『ただいま』
パチっと目を覚ましたリルが最初に見たのは自分を抱きしめるユメだった。
「ごめんね」
独りよがりな考えで中の人を悲しませてしまった。そんなつもりはなかったのに。
「目が覚めたんだね……!遅いよリル」
抱きしめるユメの頭に手を当てて私から抱き締める。もっと色々と話したい事はあったが、それを事態が許してくれなかった。

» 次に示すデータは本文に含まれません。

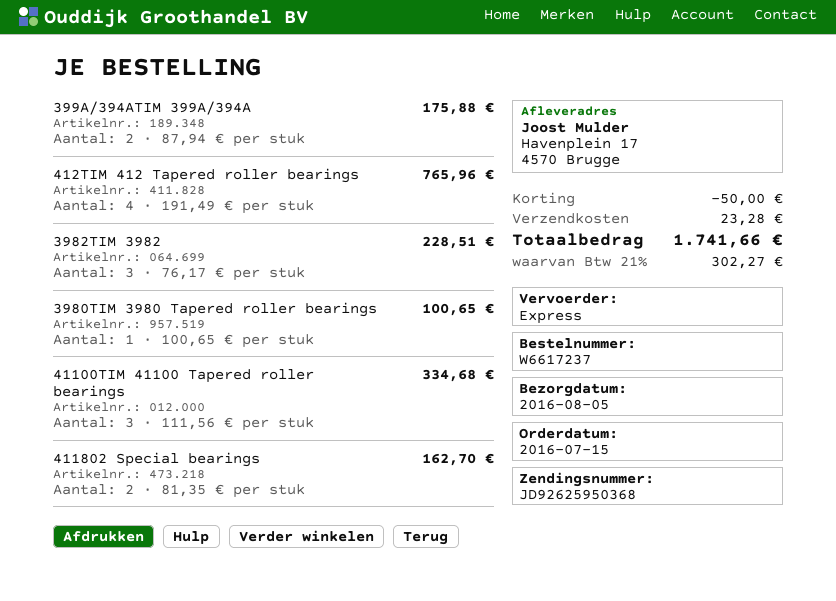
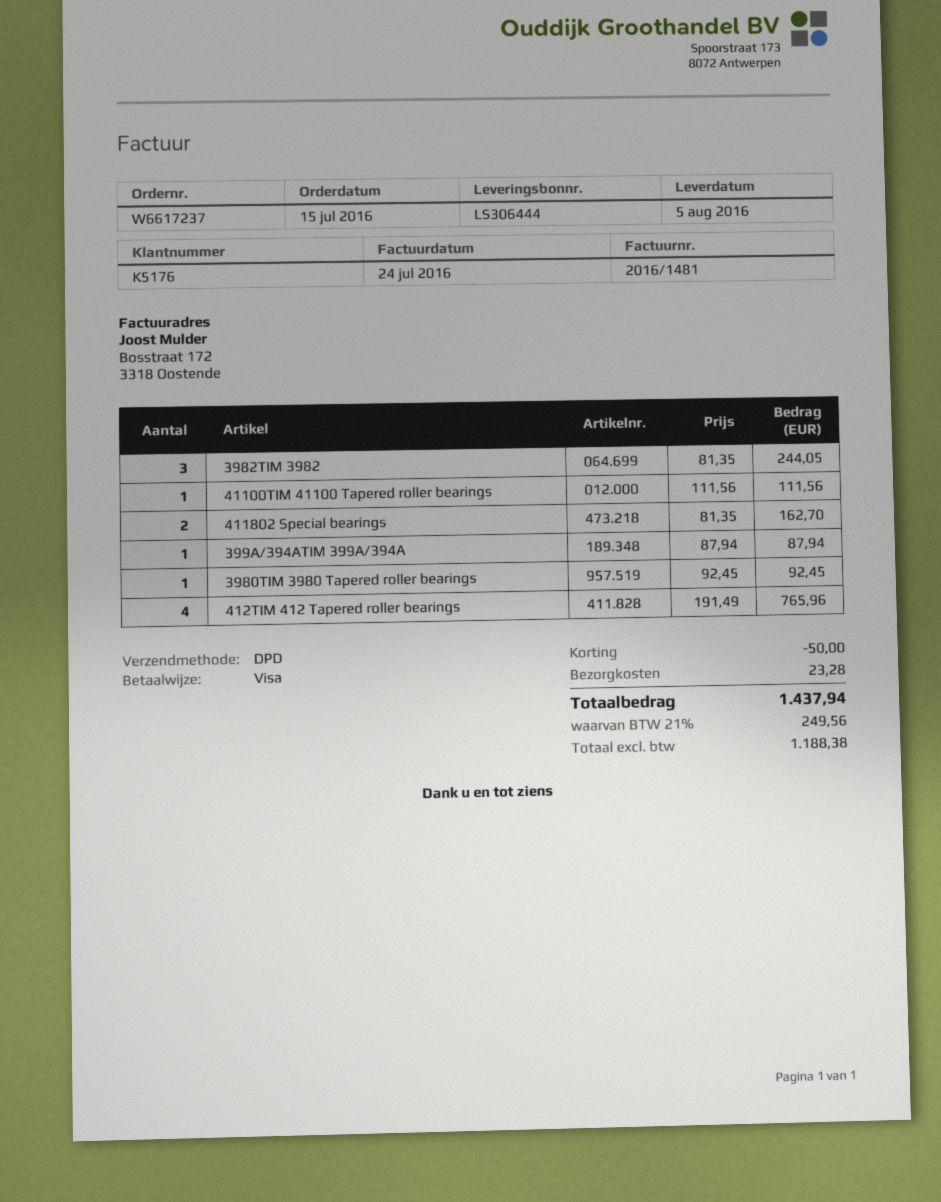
shipping method: express -> DPD
399A/394ATIM 399A/394A: 2 x 87.94 = 175.88 -> 1 x 87.94 = 87.94
3982TIM 3982: 3 x 76.17 = 228.51 -> 3 x 81.35 = 244.05
3980TIM 3980 Tapered roller bearings: 1 x 100.65 = 100.65 -> 1 x 92.45 = 92.45
41100TIM 41100 Tapered roller bearings: 3 x 111.56 = 334.68 -> 1 x 111.56 = 111.56
tax: 21% = 302.27 -> 21% = 249.56
total: 1741.66 -> 1437.94

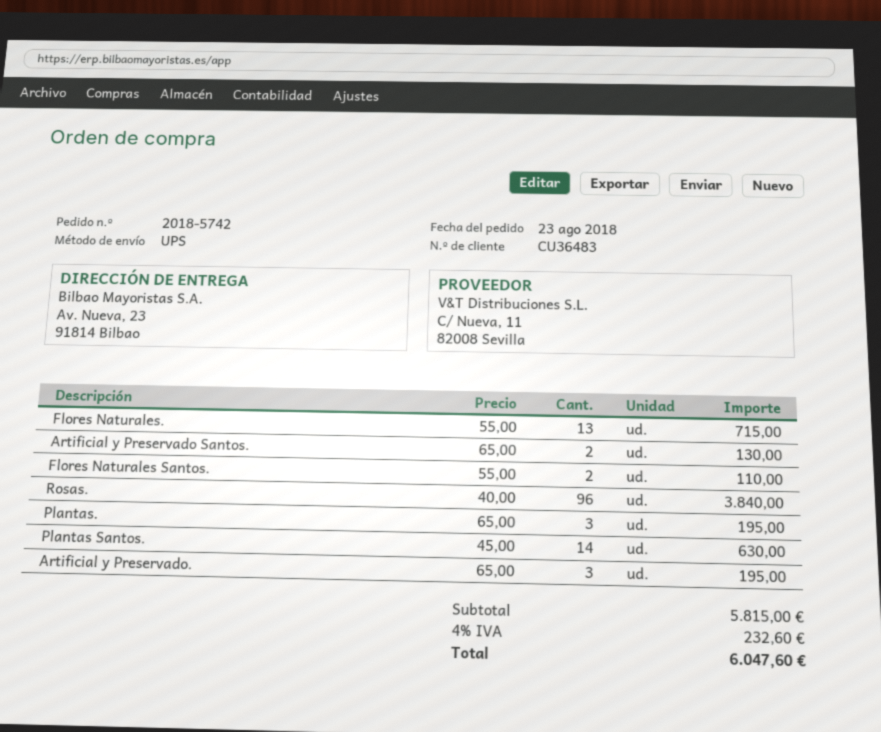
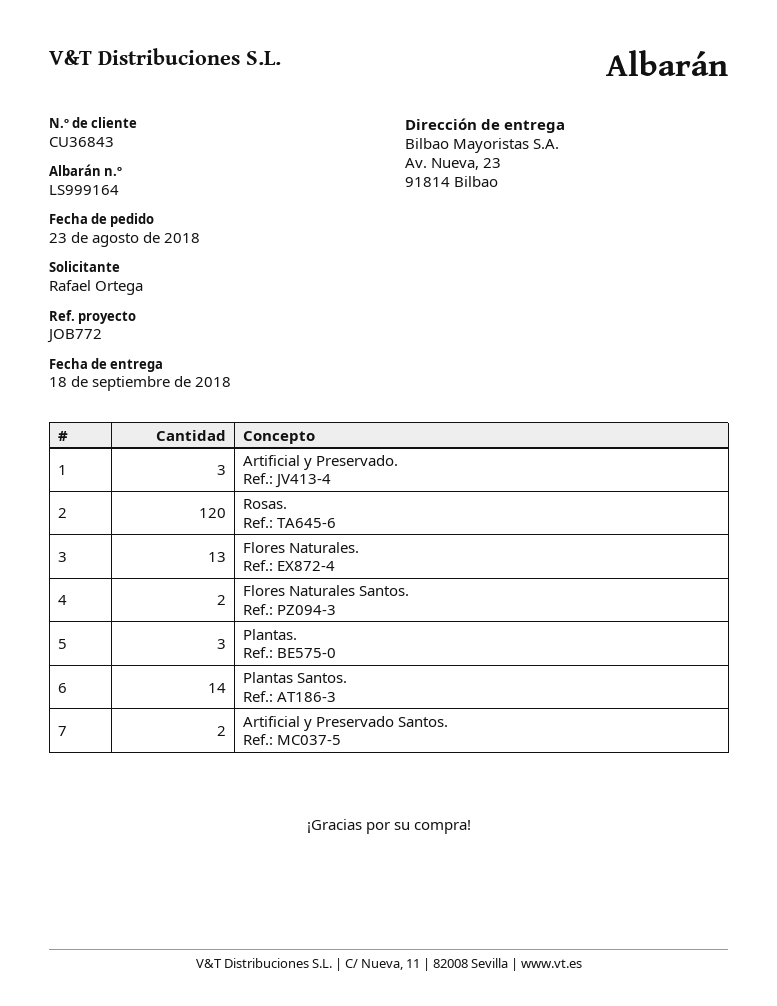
customer number: CU36483 -> CU36843
Rosas.: 96 -> 120

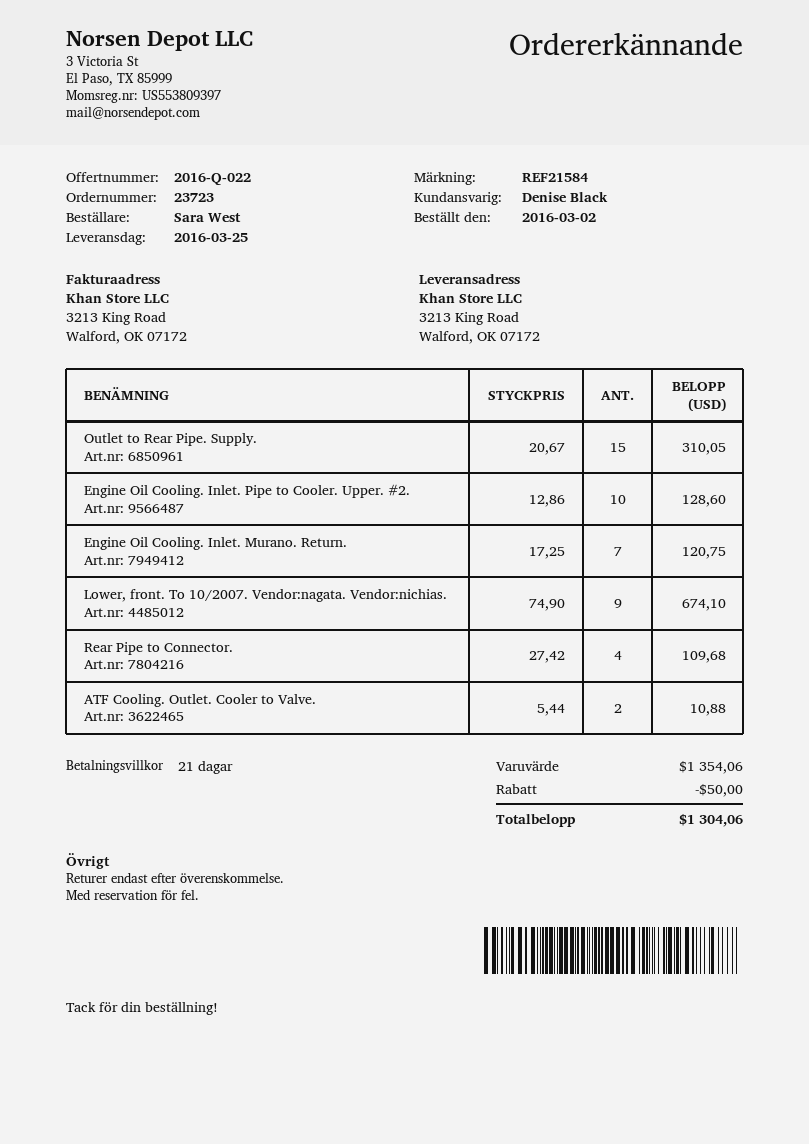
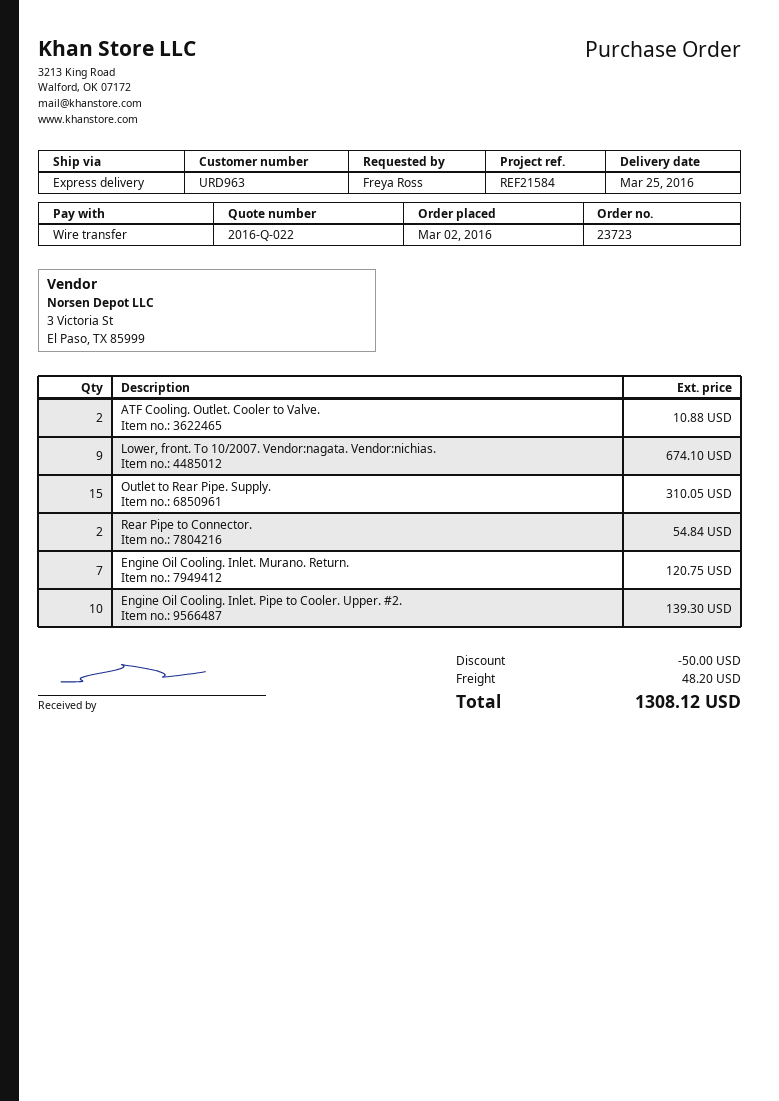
ordered by: Sara West -> Freya Ross
Engine Oil Cooling. Inlet. Pipe to Cooler. Upper. #2.: 10 for 128.60 -> 10 for 139.30
Rear Pipe to Connector.: 4 for 109.68 -> 2 for 54.84
shipping: none -> 48.20
total: 1304.06 -> 1308.12

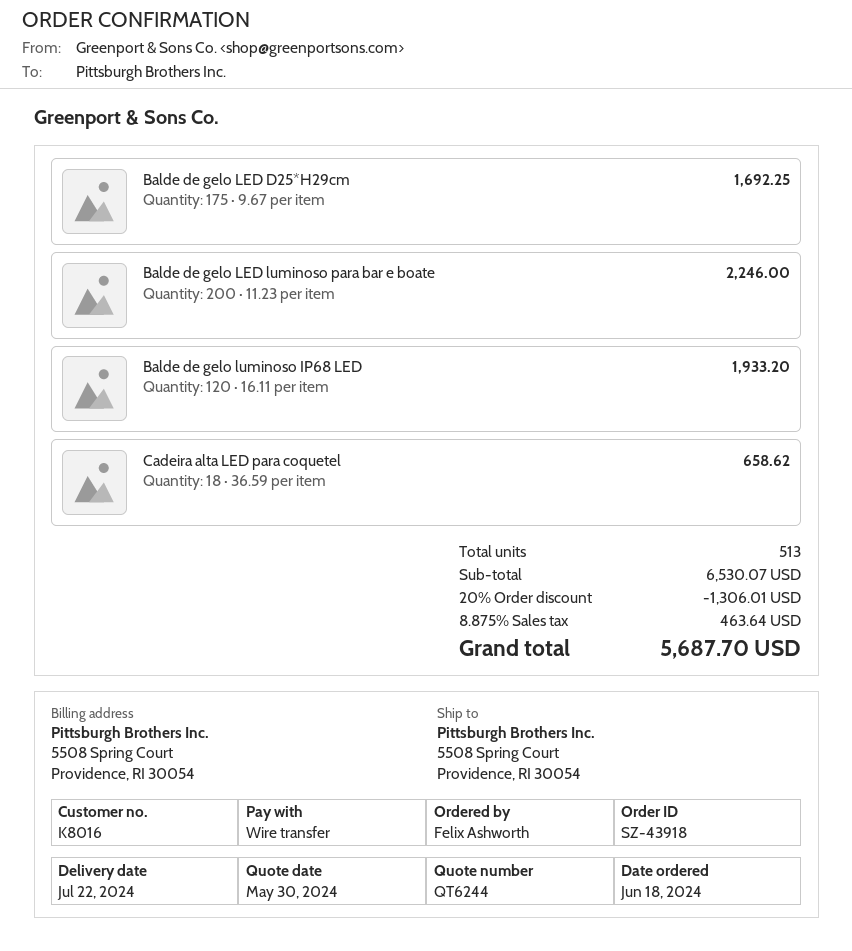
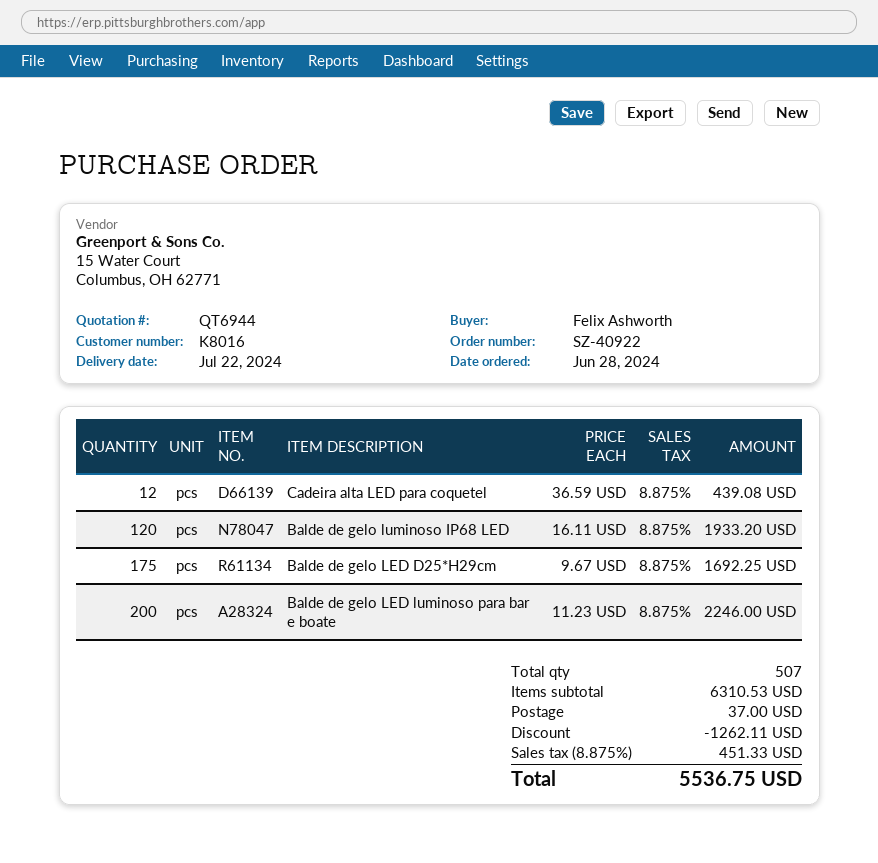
quote number: QT6244 -> QT6944
order number: SZ-43918 -> SZ-40922
order date: 2024-06-18 -> 2024-06-28
Cadeira alta LED para coquetel: 18 x 36.59 = 658.62 -> 12 x 36.59 = 439.08
total quantity: 513 -> 507
subtotal: 6530.07 -> 6310.53
discount: 1306.01 -> 1262.11
shipping: none -> 37.00
tax: 8.875% = 463.64 -> 8.875% = 451.33
total: 5687.70 -> 5536.75

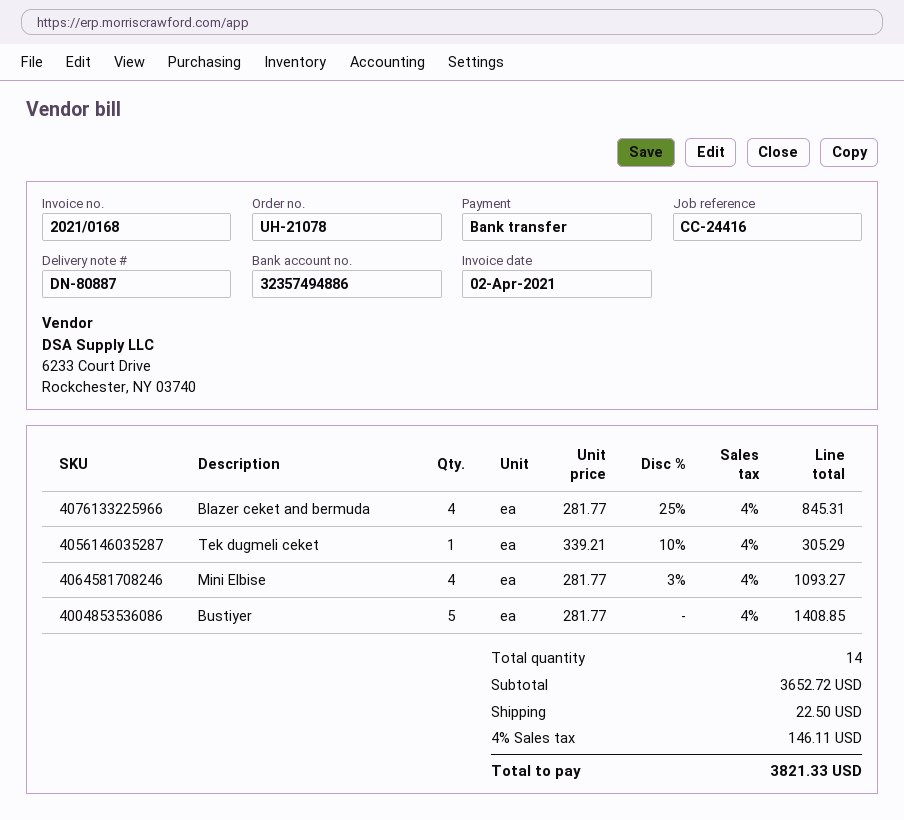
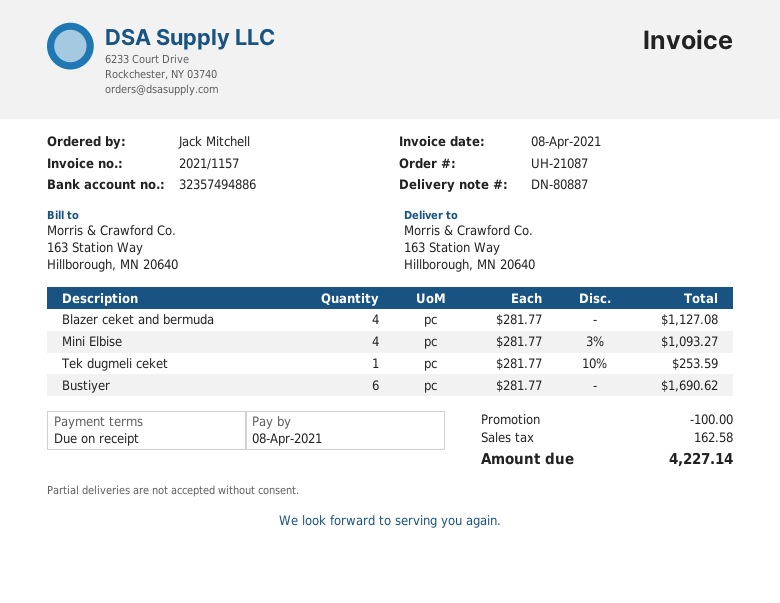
order number: UH-21078 -> UH-21087
invoice number: 2021/0168 -> 2021/1157
invoice date: 2021-04-02 -> 2021-04-08
Blazer ceket and bermuda: 4 x 281.77 - 25% = 845.31 -> 4 x 281.77 = 1127.08
Tek dugmeli ceket: 1 x 339.21 - 10% = 305.29 -> 1 x 281.77 - 10% = 253.59
Bustiyer: 5 x 281.77 = 1408.85 -> 6 x 281.77 = 1690.62
discount: none -> 100.00
shipping: 22.50 -> none
tax: 146.11 -> 162.58
total: 3821.33 -> 4227.14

突如の揺れは、今までのものと違い、不安を感じさせるものだった。
「っと、いけない。早く脱出しよう。行くよ、アリス!リル!」
抱きつきを解き、私の手を引いて来た道を皆で引き返す。派手に壊れた大穴を抜けると、そこに居たのはサオリとカスミ、アルの3人だ。
「リル!」
こちらを見て走ってくるのは、サオリだ。
「わぷっ」
勢いよくこちらに抱きついてくるサオリ。顔をリルの肩に埋めギュッと抱きしめてくる。
「……大丈夫?」*1
「良かった……本当に良かった……」
表情の見えないサオリの声は、少し湿っていた。そこにやれやれと嘆息しつつ寄ってくるのは──
「やっと再開できたな、リル。そっちが約束を守る気がなかったのでね、こちらから来させてもらったよ。ハーハッハッ!」
バシバシと背中を叩き笑うカスミ。その後ろでは女の子座りでわんわん泣いているアル。
「って早く脱出しよう!なんかヤバそうだよ!」
そんなやりとりをほっこりした目で見守っていたユメは、目的を思い出して皆に呼びかける。
「……その事だけど、任せて」*2
皆と合流できた今、リルが動かない理由はない。彼女はその権能を解放する。
──プロトコル『fenrir』起動
リルはただ戻ったのでは無い。力の使い方、制御の全てを理解していた。*3
「離れて」
皆と距離をとって隻腕の手で、床に触れる。構造、材質。そのデータに至る全てを『捕食』し、変化させる。複雑な迷路と化していたフェンリル内部の通路を一本道に変換したのだ。
「これで帰れる」
その現象を起こしたリルは一瞬安堵し、そして不安げな視線を周りに送った。*4
「凄いな……これがリルの力」
「温泉開発の効率がさらにアップしそうだな……早く帰って検討するぞ!」
「凄いです、リル!アリスも負けてられません!」
「あ、アリスちゃんは辞めてね。またあの銃撃ったらここ壊れちゃう」
しかし、仲間のそんな様子を見て、目を丸くしながらクスリと笑った。*5
外を飛び出したリルを待っていたのは、沢山の人たちだった。知らない人も知ってる人もいた。
「凄い……」
こちらを見つけたのだろう。皆がボロボロながらに笑顔でこちらに手を振っている。
「これでもまだ要らないって言う?」
こちらに手を振る人たちを見るリルを、ユメは横から顔を覗き込むようにして聞いてくる。
「……ううん。私、居てもいいんだ」
自分を不必要だと切り捨てた少女は、外れようとした輪の大きさに圧倒されていた。
「私達には無限の可能性がある……らしい。受け売りだが。そこにはお前もいる。居なきゃダメなんだ」
背中をバシッと叩いてニコリと笑うサオリ。あっけらかんと笑うカスミに、やれやれみたいな顔をしようとして失敗していたアル。
船まで到着したところで待っていたのは、ホシノだ。腕を組み、いかにも怒っています、と言った風だ。
「……言いたい事とか、聞きたい事も沢山あります。というか説教したいんですけど」
「うっ、やっぱり?」
その威圧に怯むユメ。無表情のリル。*6
「当然でしょう。色々とやらかしも多いんですから……ですが、最初の言葉は決まってます」
嘆息一つ。ホシノは、組んでいた腕を解きユメとリルをその小さい体で飛びつき両腕で抱きしめた。
「おかえりなさい」
「「……ただいま」」
凍りついていた過去に残した言葉で、時は陽だまりの中でその針を再び刻み始めた。